Sun Li-juan, Wang Xin, Wu Qing-qing, Ruan Yan, Yao Ling
Department of Ultrasound,Beijing Obstetrics and Gynecology Hospital, Capital Medical University, Beijing 100026, China.
Department of Obstetrics,Beijing Obstetrics and Gynecology Hospital, Capital Medical University, Beijing 100026. Email:
Zhonghua Fu Chan Ke Za Zhi. 2013 Nov;48(11):819-23.
To investigate the value of nuchal translucency(NT) thickening in the fetal chromosome abnormality screening.
The 14 881 pregnant women received NT measurement in 11-13(+)6 weeks at Beijing Obstetrics and Gynecology Hospital from January 2010 to August 2012. The 118 fetuses whose NT ≥ 2.5 mm were recruited.One hundred and eight (91.5%, 108/118) of them accepted invasive procedure and karyotype analysis.

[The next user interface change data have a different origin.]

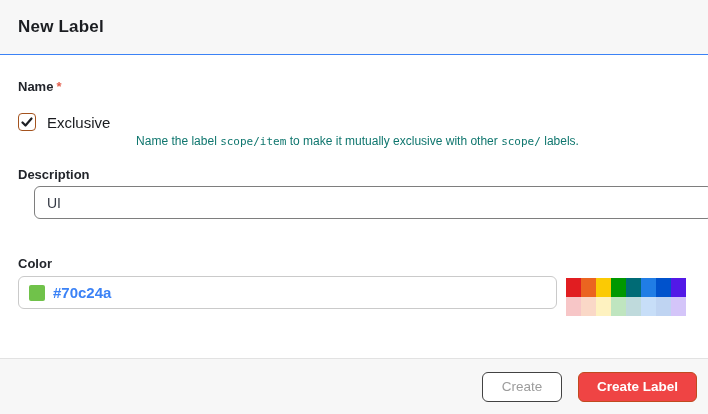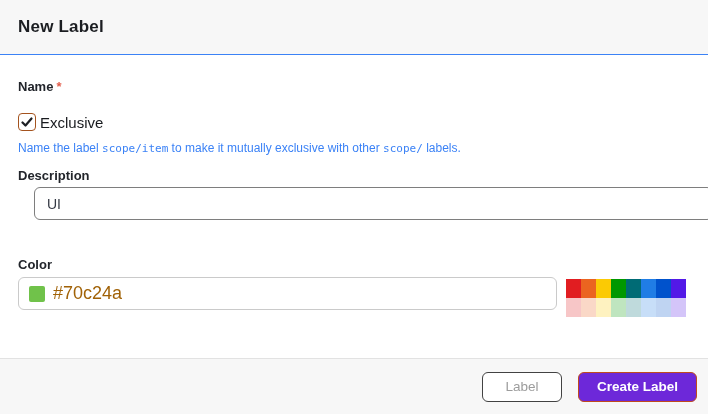--- a/index.html
+++ b/index.html
@@ -44,7 +44,7 @@
   .text-input.dark-border { border-color: #7e7e7e; margin-left: 16px; }
   .exclusive-row {
     margin-top: 19px;
-    display: flex; align-items: center; gap: 4px;
+    display: flex; align-items: center; gap: 11px;
     width: max-content; cursor: pointer;
   }
   .checkbox {

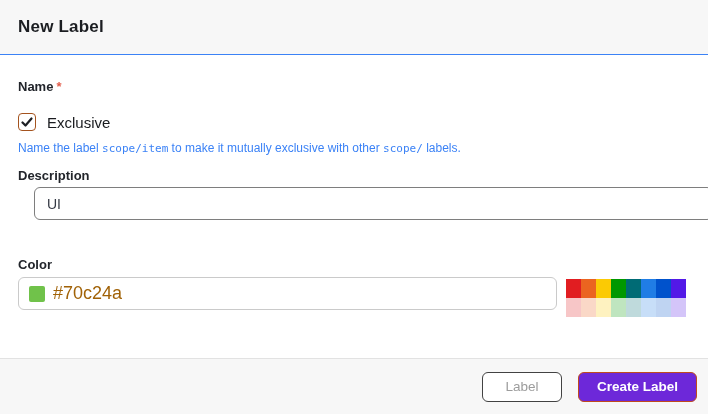--- a/index.html
+++ b/index.html
@@ -56,8 +56,8 @@
   .checkbox svg { width: 12px; height: 12px; }
   .exclusive-label { font-size: 15px; color: #191b1f; }
   .help-text {
-    margin-top: 10px;
-    font-size: 12px; line-height: 14px; color: #3b82f6;
+    margin-top: 3px;
+    font-size: 12px; line-height: 14px; color: #0f766e; text-align: center;
   }
   .help-text .mono {
     font-family: "DejaVu Sans Mono", "Liberation Mono", monospace;

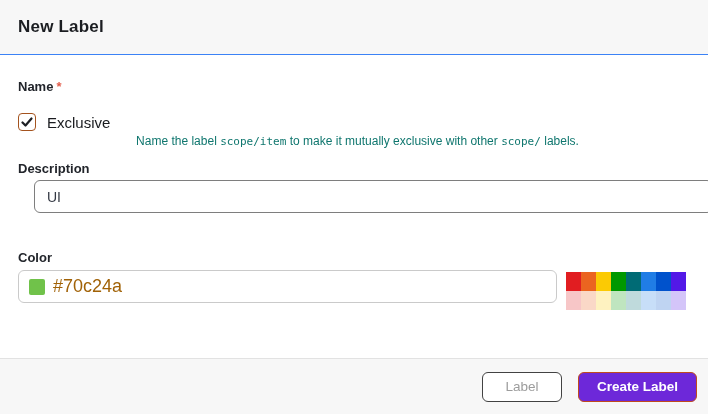--- a/index.html
+++ b/index.html
@@ -63,7 +63,7 @@
     font-family: "DejaVu Sans Mono", "Liberation Mono", monospace;
     font-size: 11px;
   }
-  .label-description { margin-top: 12px; }
+  .label-description { margin-top: 18px; }
   .label-color { margin-top: 37px; }
   .color-row { margin-top: 5px; display: flex; align-items: flex-start; }
   .color-input-wrap {

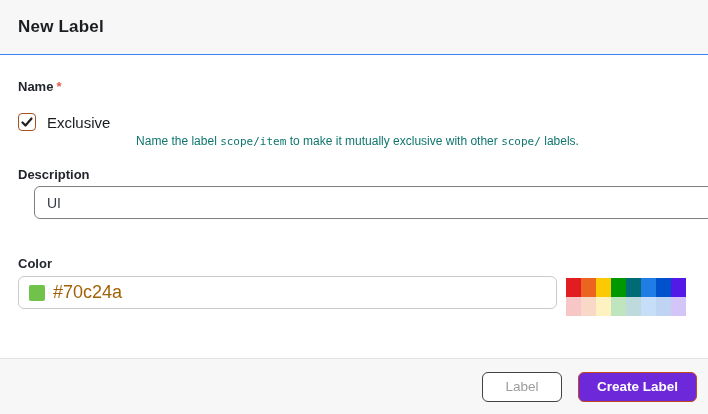--- a/index.html
+++ b/index.html
@@ -77,8 +77,8 @@
     width: 16px; height: 16px; border-radius: 2px;
     flex: 0 0 16px;
   }
-  .color-value { font-size: 18px; color: #a16207; border: none; outline: none;
-    font-family: "Liberation Sans", sans-serif; flex: 1; }
+  .color-value { font-size: 15px; color: #3b82f6; border: none; outline: none;
+    font-family: "Liberation Sans", sans-serif; flex: 1; font-weight: bold; }
   .palette {
     margin-left: 9px; margin-top: 2px;
     display: grid;

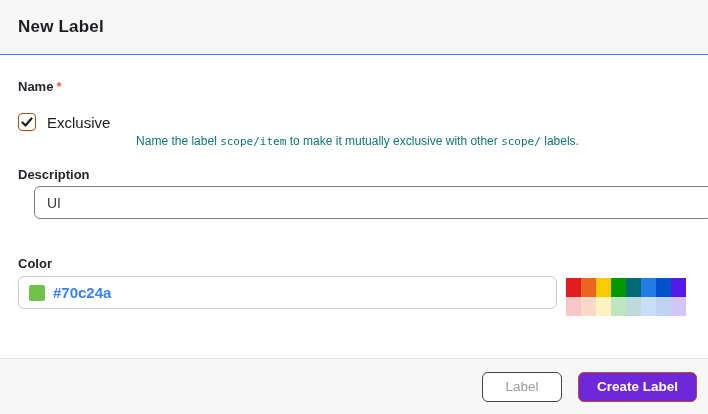--- a/index.html
+++ b/index.html
@@ -173,7 +173,7 @@
   </div>
 
   <div class="modal-footer">
-    <button class="btn btn-cancel">Label</button>
+    <button class="btn btn-cancel">Create</button>
     <button class="btn btn-create">Create Label</button>
   </div>
 

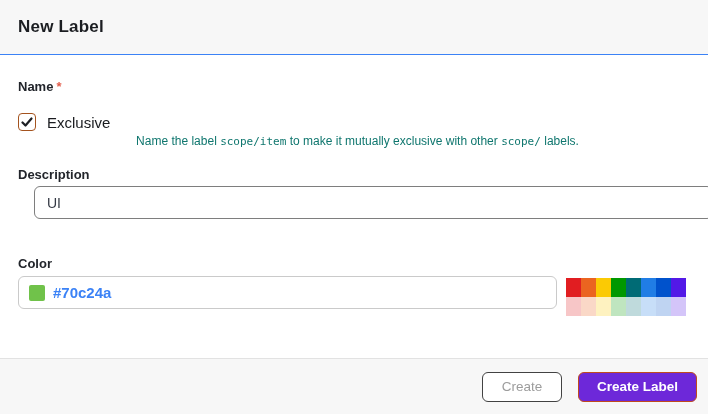--- a/index.html
+++ b/index.html
@@ -108,7 +108,7 @@
   }
   .btn-create {
     width: 119px;
-    background: #6d28d9;
+    background: #ef4444;
     border: 1px solid #c04a1e;
     color: #ffffff; font-weight: 700;
   }

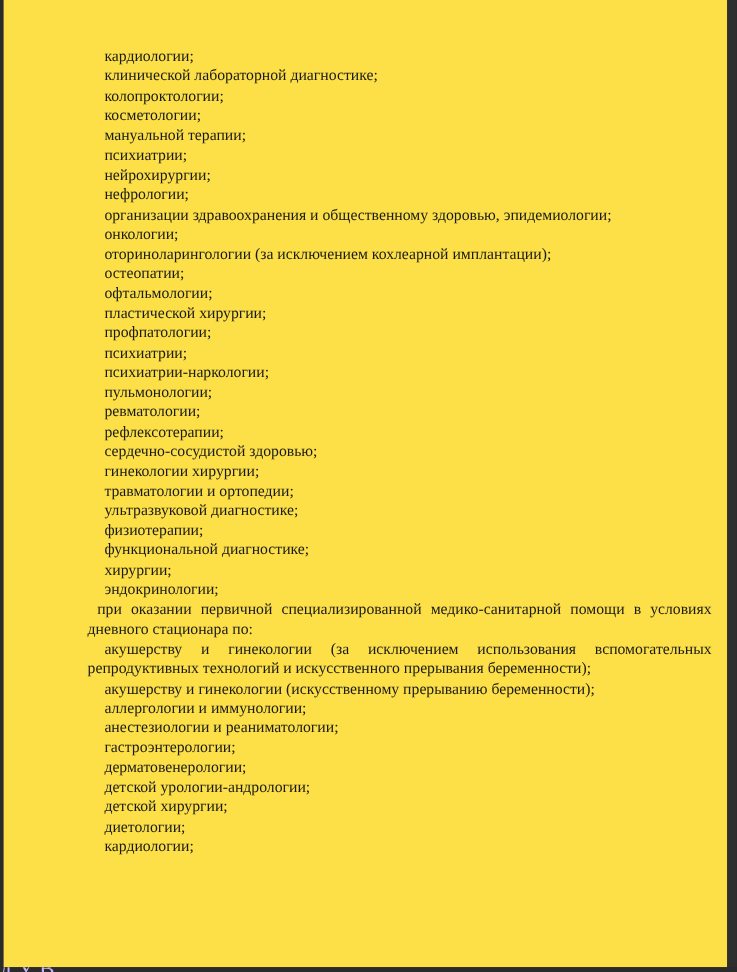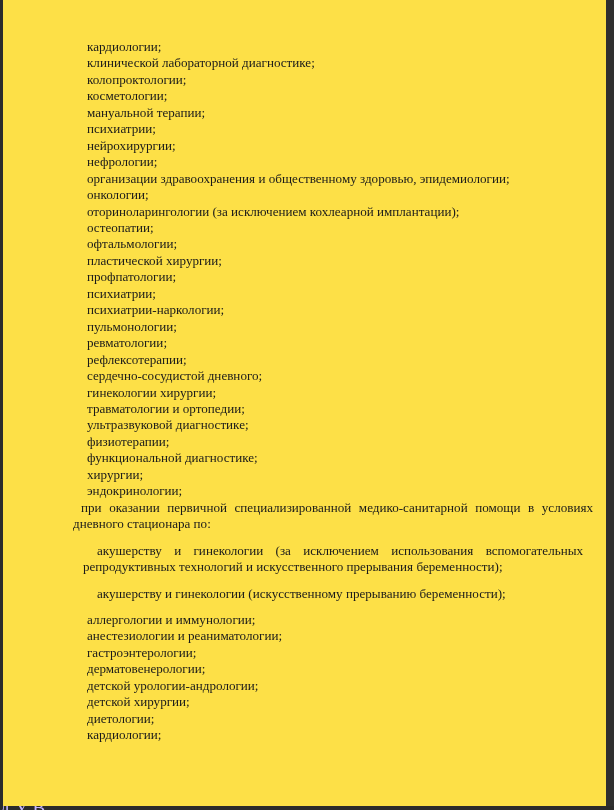--- a/index.html
+++ b/index.html
@@ -134,7 +134,7 @@
         <div class="item">пульмонологии;</div>
         <div class="item">ревматологии;</div>
         <div class="item">рефлексотерапии;</div>
-        <div class="item">сердечно-сосудистой дневного;</div>
+        <div class="item">сердечно-сосудистой здоровью;</div>
         <div class="item">гинекологии хирургии;</div>
         <div class="item">травматологии и ортопедии;</div>
         <div class="item">ультразвуковой диагностике;</div>

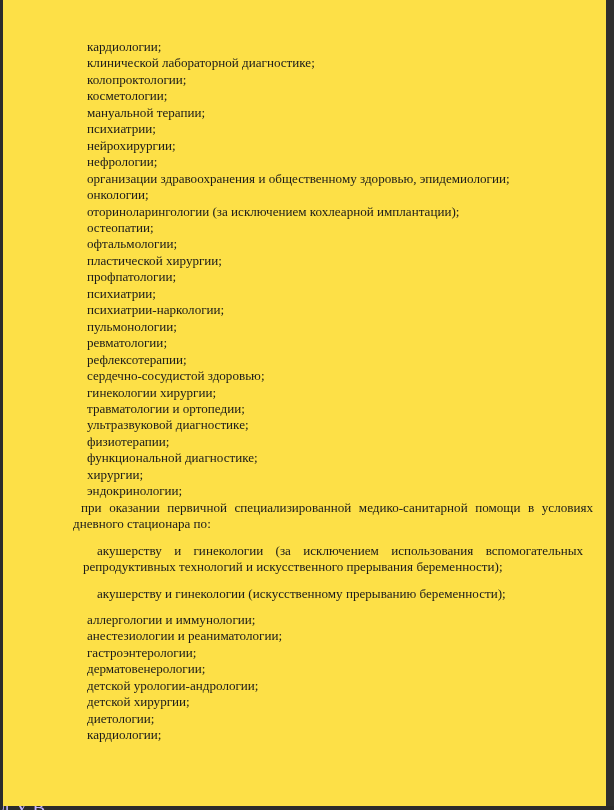--- a/index.html
+++ b/index.html
@@ -96,7 +96,7 @@
 
   
   .item-wrap {
-    margin: 10px;
+    margin: 0;
     padding: 0;
     text-indent: 14px;
     text-align: justify;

(1) Chromosome karyotype analysis: 113 singleton pregnancies (95.8%) and 5 twin pregnancies (4.2%) whose NT thickened from 2.5 mm to 11.0 mm were advised karyotype analysis. The 108 pregnant women accepted karyotype analysis. Among them, 88 had normal chromosome karyotype, and 20 had chromosome abnormalities. The detection rate was 18.5% (20/108).(2) The sensitivity, specificity, false positive rate, false negative rate, total consistent rate, positive predictive value and negative predictive value of prenatal screening of chromosome abnormalities for NT ≥ 2.5 mm were 44%, 99%, 1%, 56%, 99%, 19% and 100%, respectively.(3) Among the 88 fetuses who had normal karyotype, 72 (82%) had isolated thickened NT, while 16 (18%) had fetal structural malformation or intrauterine demise.(4) Among the 10 pregnant women who did not accept fetal karyotype analysis, 8 terminated pregnancy because of fetal structural malformation, and the other 2 fetuses died in uterus.(5) All of the 5 twin pregnancies were dichorionic twins, and one of the twins had thickened NT. Among the 5 twin pregnancies, one fetus was trisomy 21 and others had normal karyotype.3 twin pregnancies who had normal chromosomes gave live birth. And the other had a gastroschisis and exstrophy deformity fetuse. This fetuse died in uterus and remaining fetuse had full-term live birth.(6) 35 (29.7%) pregnant women received second trimester Down's syndrome serum screening.One was high risk and was proved a trisomy 21 pregnancy. Thirty-four were low risk and had normal chromosome karyotype.
NT thickening may indicate fetal chromosome abnormalities or other structural malformations. It is a useful prenatal screening indicator.
探讨颈部透明带(NT)增厚在胎儿染色体异常筛查中的价值。
2010年1月至2012年8月在北京妇产医院对14881例孕周为11 - 13⁺⁶周的孕妇进行NT测量。纳入NT≥2.5 mm的胎儿118例。其中108例(91.5%,108/118)接受了侵入性检查及核型分析。
(1)染色体核型分析:113例单胎妊娠(95.8%)和5例双胎妊娠(4.2%)的NT增厚,范围从2.5 mm至11.0 mm,建议进行核型分析。108例孕妇接受了核型分析。其中88例染色体核型正常,20例染色体异常。检出率为18.5%(20/108)。(2)NT≥2.5 mm的染色体异常产前筛查的灵敏度、特异度、假阳性率、假阴性率、总符合率、阳性预测值和阴性预测值分别为44%、99%、1%、56%、99%、19%和100%。(3)在88例核型正常的胎儿中,72例(82%)为单纯NT增厚,16例(18%)合并胎儿结构畸形或宫内死亡。(4)在10例未接受胎儿核型分析的孕妇中,8例因胎儿结构畸形终止妊娠,另外2例胎儿死于宫内。(5)5例双胎妊娠均为双绒毛膜双胎,其中1例双胎之一NT增厚。5例双胎妊娠中,1例胎儿为21 - 三体,其余核型正常。3例染色体正常的双胎妊娠分娩活婴。另1例有腹裂和膀胱外翻畸形胎儿,该胎儿死于宫内,存活胎儿足月分娩。(6)35例(29.7%)孕妇接受了孕中期唐氏综合征血清学筛查。1例高危,确诊为21 - 三体妊娠。34例低危,染色体核型正常。
NT增厚可能提示胎儿染色体异常或其他结构畸形,是一项有用的产前筛查指标。